5 min readJul 10, 2021

Human speech production system — Image source: Carynannerisly.wikispaces.com

Human speech production starts from the lungs where the air is pressed out through the glottis ( area near the vocal cord or vocal folds). It then continues through the vocal tract (starts from glottis and ends at lips) and exits out from the oral and nasal cavities. The position of the articulators (lips, jaw, tongue, etc.) alters the shape of the vocal tract, thus affecting the air flowing from the lungs on its way out. This works as a filter and is responsible for the production of different sounds.

Different resonant frequencies in our speech are associated with different shapes that the vocal tract takes on. These resonant frequencies are called formant. These formants can be seen as the fundatmental components of human speech and become extremely useful to detect different basic sounds called phonemes. Different sounds are formed by varying the shape of the
vocal tract. Thus, the spectral properties of the speech signal vary with time as
the vocal tract shape varies. Any language is consists of these phonemes which are considered as the building blocks of language construction.

The time-varying spectral characteristics of the speech signal can be displayed two-dimensionally, which is known as spectrogram.

In spectrogram, the vertical dimension corresponds to frequency and the horizontal dimension to time, and the brightness of the colour pattern is proportional to the signal energy.
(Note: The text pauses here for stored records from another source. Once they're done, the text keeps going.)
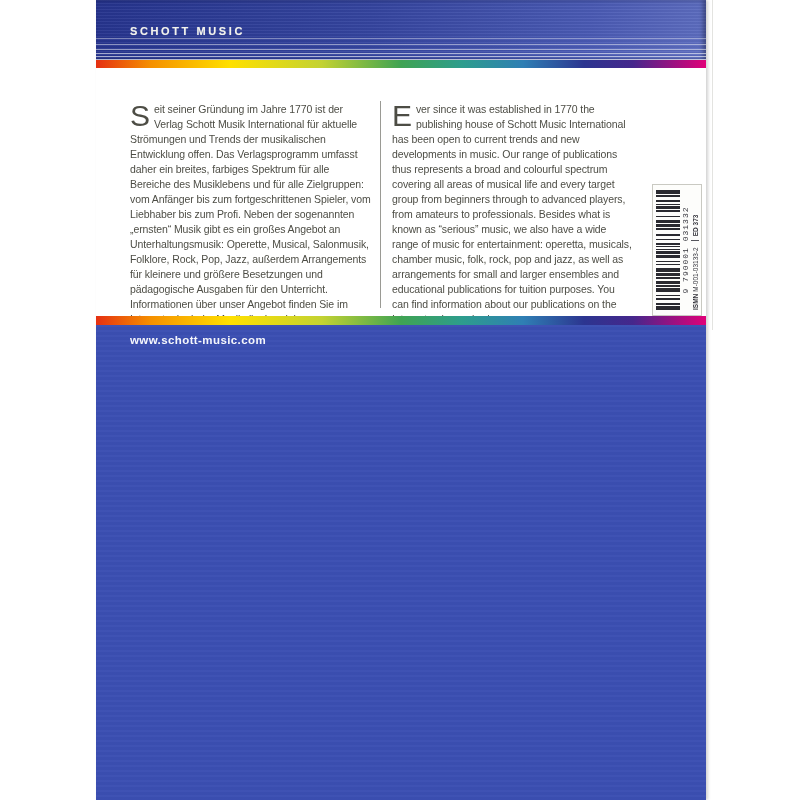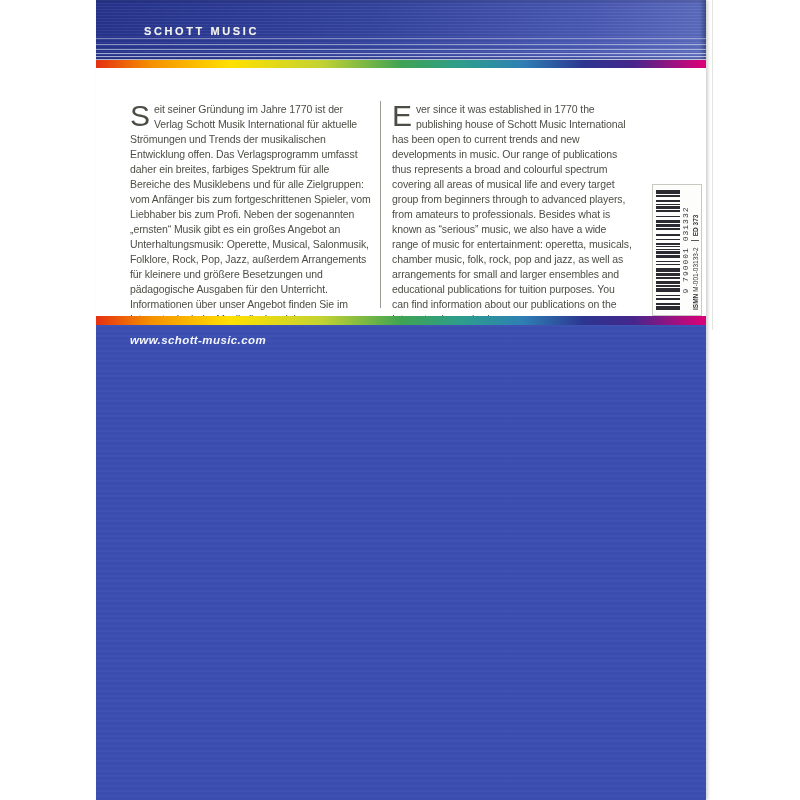--- a/index.html
+++ b/index.html
@@ -16,21 +16,21 @@
   }
   
   .top-band{
     position:absolute;left:0;top:0;width:100%;height:60px;
     background:
       repeating-linear-gradient(180deg, rgba(255,255,255,0.05) 0 1px, rgba(0,0,0,0.04) 1px 3px),
       linear-gradient(100deg,#26348e 0%, #35459f 45%, #4a5ab4 80%, #5e6ec0 100%);
     box-shadow:inset -3px 0 4px rgba(0,0,20,0.35);
   }
   .brand{
-    position:absolute;left:48px;top:25px;
+    position:absolute;left:34px;top:25px;
     color:#f3f3ec;font-size:11px;font-weight:700;letter-spacing:2.6px;
     text-shadow:0 0 1px rgba(255,255,255,0.4);
   }
   .staff-line{position:absolute;left:0;width:100%;height:1px;background:rgba(255,255,255,0.72);}
   .staff-line.l1{top:38px;opacity:.55;}
   .staff-line.l2{top:44px;opacity:.65;}
   .staff-line.l3{top:49px;opacity:.7;}
   .staff-line.l4{top:53px;opacity:.8;}
   .staff-line.l5{top:56px;opacity:.85;}
   .staff-line.l6{top:59px;opacity:.9;}
@@ -83,21 +83,20 @@
   }
   .bc-meta .ismn-label{font-weight:700;margin-right:2px;}
   .bc-meta .meta-div{width:1px;height:8px;background:#55555c;margin:0 4px 0 6px;}
   .bc-meta .edition{font-weight:700;}
   
   .bottom-area{
     position:absolute;left:0;top:325px;width:100%;height:475px;
     background:
       repeating-linear-gradient(180deg, rgba(255,255,255,0.02) 0 2px, rgba(0,0,30,0.02) 2px 5px),
       #3b4fb2;
-    font-style: italic;
   }
   .site-url{
     position:absolute;left:34px;top:9px;
     color:rgba(255,255,255,0.95);font-size:11.5px;font-weight:700;letter-spacing:0.4px;
   }
   
   .scan-line{position:absolute;left:712px;top:0;width:1px;height:330px;background:#e3e3e0;}
 </style>
 </head>
 <body>

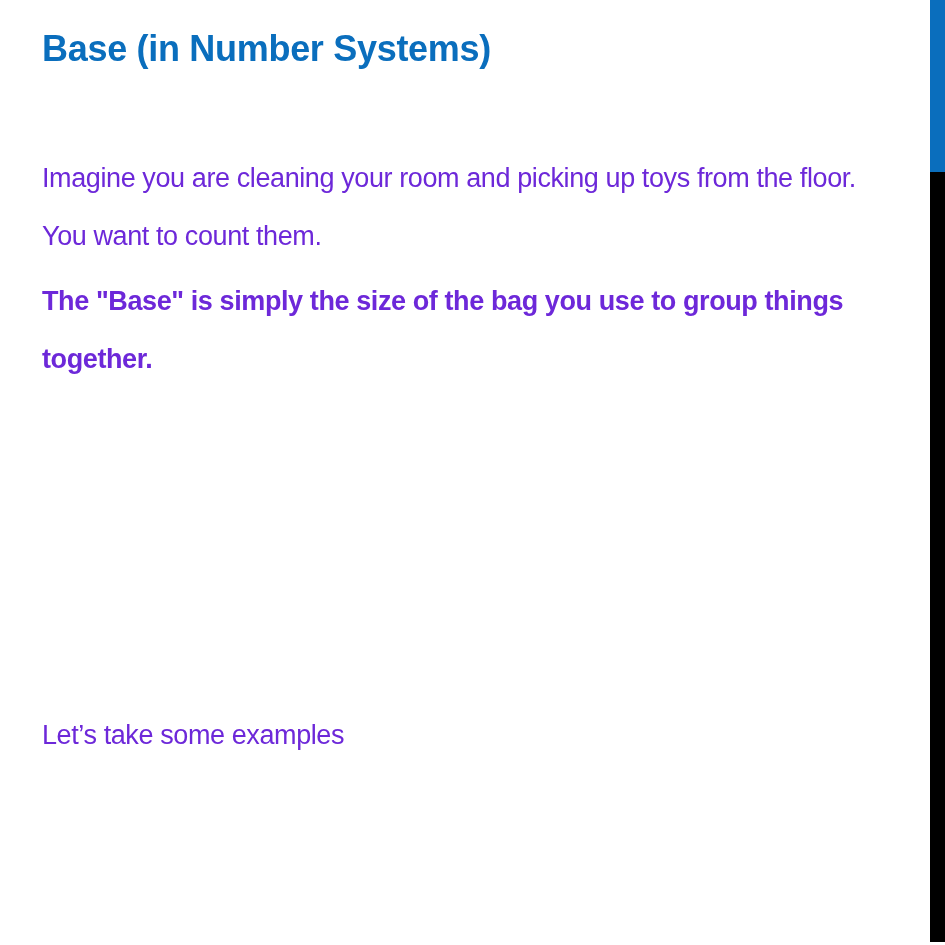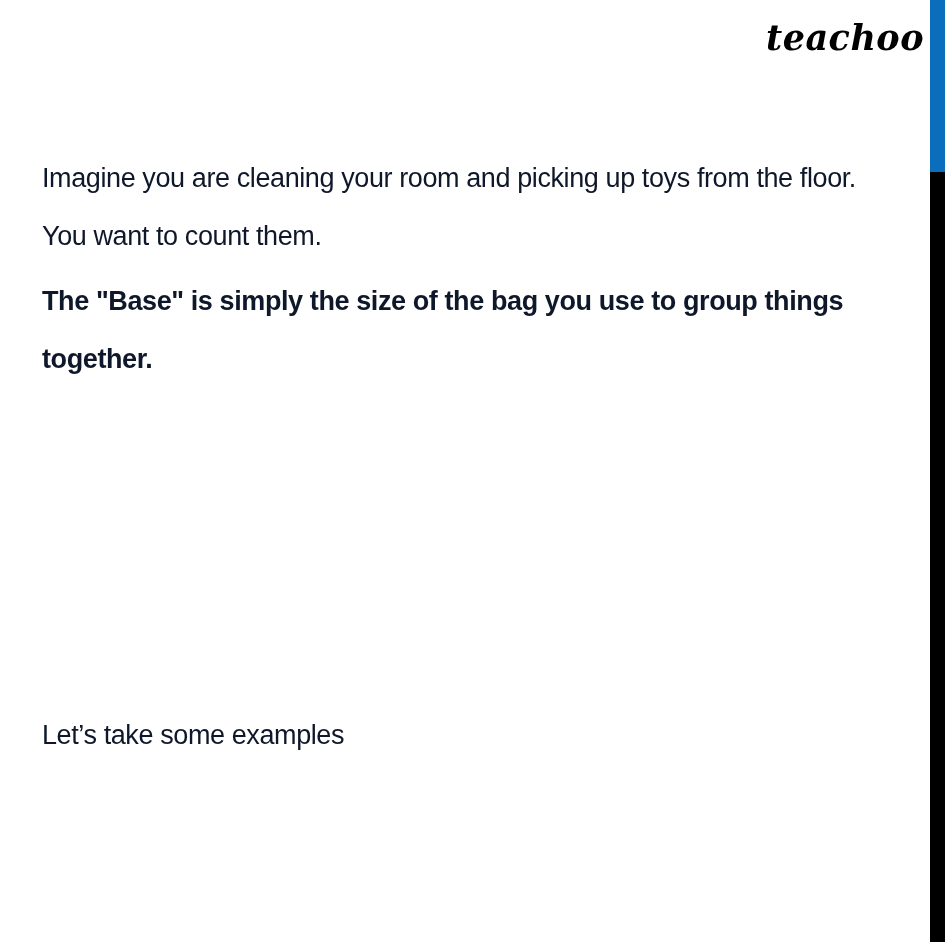--- a/index.html
+++ b/index.html
@@ -45,21 +45,21 @@
       letter-spacing: 0.5px;
     }
     .para {
       position: absolute;
       left: 42px;
       width: 860px;
       margin: 0;
       font-size: 27px;
       line-height: 58px;
       letter-spacing: -0.4px;
-      color: #0f172a;
+      color: #6d28d9;
     }
     .para b { font-weight: bold; }
     .p1 { top: 149px; }
     .p2 { top: 272px; font-weight: bold; }
     .p3 { top: 461px; }
     .p4 { top: 706px; }
     .side-strip {
       position: absolute;
       left: 930px;
       top: 0;
@@ -72,21 +72,21 @@
       left: 0; top: 0;
       width: 15px;
       height: 172px;
       background: #0a6ebd;
     }
   </style>
 </head>
 <body>
 
 <div class="slide">
-  <div class="logo">teachoo</div>
+  <h1 class="title">Base (in Number Systems)</h1>
 
   <p class="para p1">Imagine you are cleaning your room and picking up toys from the floor. You want to count them.</p>
 
   <p class="para p2">The "Base" is simply the size of the bag you use to group things together.</p>
 
 
   <p class="para p4">Let’s take some examples</p>
 </div>
 
 <div class="side-strip">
Source: https://auditoryneuroscience.com/vocalizations-speech/formants-harmonics

In this figure spectrograms of the words “hot”, “hat”, “hit” & “head” are shown that were spoken once with a high-pitched voice (top), and then again with a lower-pitched voice (bottom). The regions of frequency space where speech sounds carry a lot of energy indicate the formats.

However, a problem working with spectrogram is that we humans can easily distinguish sounds in lower frequencies but not in higher frequencies. Therefore a more convenient way of representing spectrograms are with mel scales (a logarithim transformation) known as mel-spectrograms. Although other than this there exist numerous speech features that are used in varieties of speech processing processes ( such as speech classification, speaker classification, speech synthesis etc. ).

The other important speech features that are widely in use for various speech processing applications are fundamental frequency (F0 frequency), log F0 frequency, spectral envelope, Mel frequency cepstral coefficient (MFCC), Mel cepstral coefficient (MCEP), Perceptive Linear Prediction (PLP) features, aperiodicities, etc. All these features are basically divided into two categories i.e. the temporal features or time-domain features ( like zero-crossing rate, maximum amplitude, minimum energy, etc.) and the spectral features or frequency-based features which are already mentioned.